So I’ve started becoming a “watch person,” I think.
I like watches, especially mechanical ones that simply require a battery to show an analog time on their face. Can you remember learning how to tell time by tracking the position of a clock’s hands on the face, and how when it clicks, it seems to open a whole new world for you?
No, just me?
I’m not into knowing a lot about and studying their complications (a term that actually describes the inner mechanics), but the idea of not relying on something digital and/or web-based (like a cellphone, smartwatch, or the clock on your cable box) to keep time feels important to me, so over the past year or two I’ve made it a point to wear a watch to work.
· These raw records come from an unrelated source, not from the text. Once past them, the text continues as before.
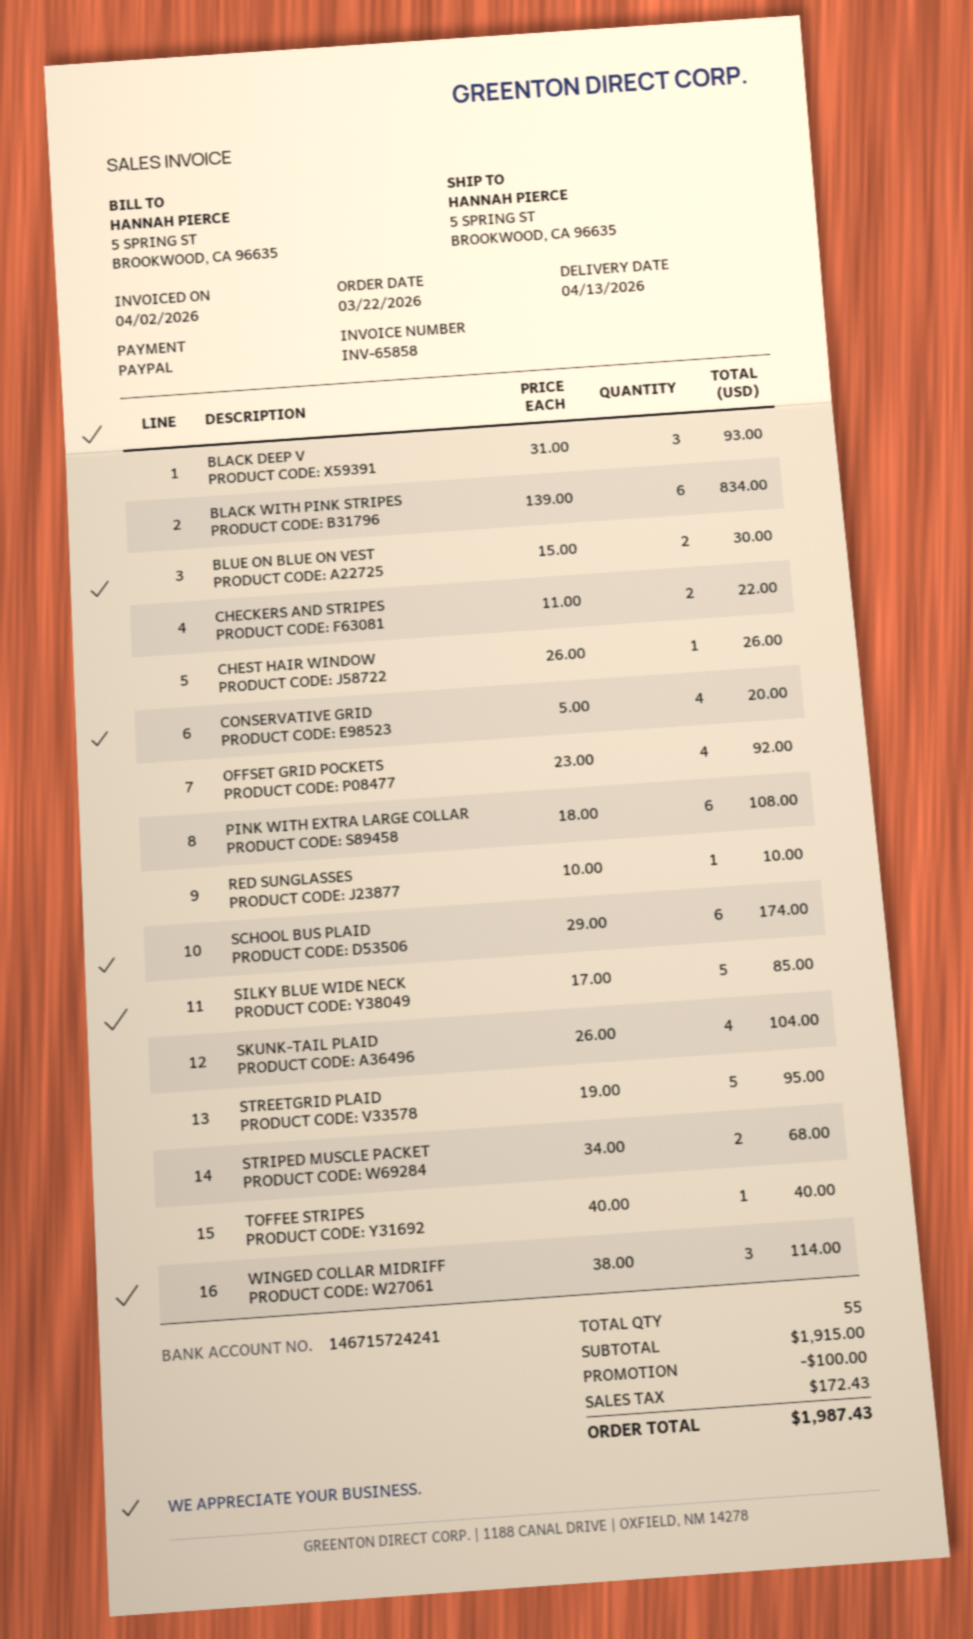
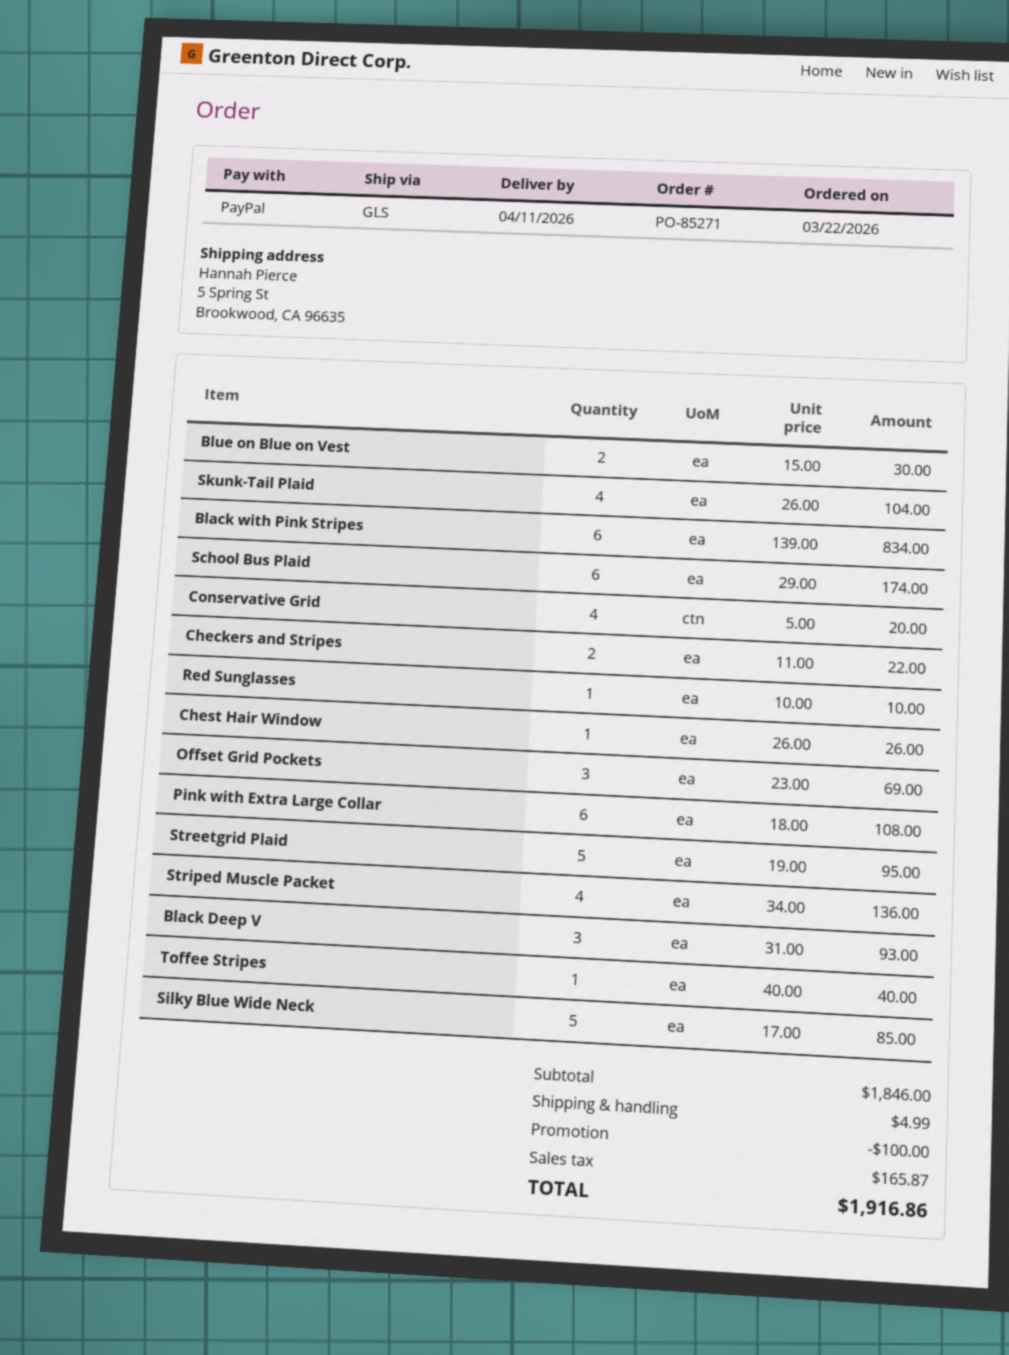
delivery date: 2026-04-13 -> 2026-04-11
OFFSET GRID POCKETS: 4 x 23.00 = 92.00 -> 3 x 23.00 = 69.00
STRIPED MUSCLE PACKET: 2 x 34.00 = 68.00 -> 4 x 34.00 = 136.00
WINGED COLLAR MIDRIFF: 3 x 38.00 = 114.00 -> none
subtotal: 1915.00 -> 1846.00
shipping: none -> 4.99
tax: 172.43 -> 165.87
total: 1987.43 -> 1916.86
I’ve actually had a few watches for a while, nothing fancy (though one is, but I can’t wear it anymore because the band is too small, I took a segment out of it and I think I’ve somehow gained mass in my wrist?), but recently I got new bands and batteries for most of them. I got a watch as a gift a few years ago and started wearing it regularly, and another (again, nothing fancy or expensive) recently, so suddenly I find myself with options when I get dressed in the morning. Now I’m thinking of getting one of those cases that holds and displays them for my dresser, instead of just having them arbitrarily in the sock drawer, or next to my little thing of hair pomade.
An analog timekeeper makes me feel like I have at least one piece of somewhat reliable and repairable hardware that won’t run out of battery (by the end of the workday). I’m not a handyman-type, but I like reliable and simple tools. A watch is a simple tool that does one thing, three at the most. It tells time, and if you’re fancy, it can also tell you the date and keep time. And you don’t even always need it to be fancy to keep time, if you can count.
I like tools. Not necessarily the tools to fix things, though I’m slowly building my “toolbox,” the things I look to if I have to fix whatever around the house. Those we have, the power drill (which I hate but can use), a scraper for putty and glue, a hammer, some screwdrivers and wrenches. What I mean by tools are the things I rely on, almost every day, to do things just right, the way I like them.
- I like my boots, sturdy black leather, British-made, which (if they’re like the last pair that were like this), I can get almost fifteen years out of before I need to think about replacing them. Boots are important as far as I’m concerned, because it’s a sturdy shoe that if they fit right, you can do almost anything in.
- I like the Japanese kitchen knife I have, from a home set my wife gave me. It’s got a bunch of useful knives, but the general-purpose “santoku” style knife is the best. We cook a lot and I use it for almost everything, and I’ll probably be at a loss when I have to replace it.
- The multi-tool I carry in my day bag is also a perfect tool, because I’ve found myself needing to use it a lot more than I ever thought, especially the pliers built into it. You never know when you need pliers, apparently, moreso than you’d ever need a knife blade or a little saw.
- Unless we’re going on a date or I’m visiting my mother, I usually have a pen with me. My bag is full of them, and when we travel, a pen and notebook are key. I’m not actually picky about special types of notebooks and pens, not as much as I used to be, but ballpoint pens and Sharpie markers are essential as far as I’m concerned.
I didn’t grow up in a “tool” family, not in that way that we’d be really into gadgets and stuff. Even my hangman-inclined grandfather and fixit-type dad weren’t too into always carrying around a tool or knife on their belt, or anything like that. But they knew what they liked, what worked. My grandfather kept so many tools, about two full sets’ worth, in the basement in the boiler room/storage area. My dad would do simple but pretty decent fixes of stuff that needed to be fixed, sometimes with just whatever was on-hand, not worrying if it was the “right” tool.
Still, It’s nice to me, a hippy-dippy liberal academic guy who never wanted to be conventional masculine, to have the right tools around, or at the very least, know what he needed for that sort of stuff. It’s odd to think of yourself as someone whose into that sort of, not “worship” or “fetishization” of these sorts of accoutrements of masculinity, which they definitely can be. It’s more of an “appreciation” of them, of the way that they work and yeah, that they’re things everyone (not every “man”, but everyone) should try to have on them.
I think everyone should wear watches. Well…I think people shouldn’t necessarily be as reliant on a phone or a “smart watch,” which is just a cell phone on your wrist, to tell the time. The clock in my kitchen is analog and battery-powered, and the alarm clock in my bedroom isn’t some smart-clock thing synced to the wifi, it’s just a clock. Everyone should have a reliable pair of footwear that’s as durable and rugged as it is good-looking. Everyone should, at least to me, have a kitchen knife that’s sharp and they know how to use so they can make tasty food.
Everyone should have a tool they can rely on, that they can trust. It’s important to trust the people in your life, your loved ones and friends and family that you care for. But it’s also good to know that there’s a truth to holding something in your hands and knowing it’ll do what you need it to do, it’ll do it no matter what, and it’ll do it how you need it to be done. Keep your feet warm. Quickly fix a broken piece of furniture. Make a meal. Tell you when it’s time to get home to those loved ones.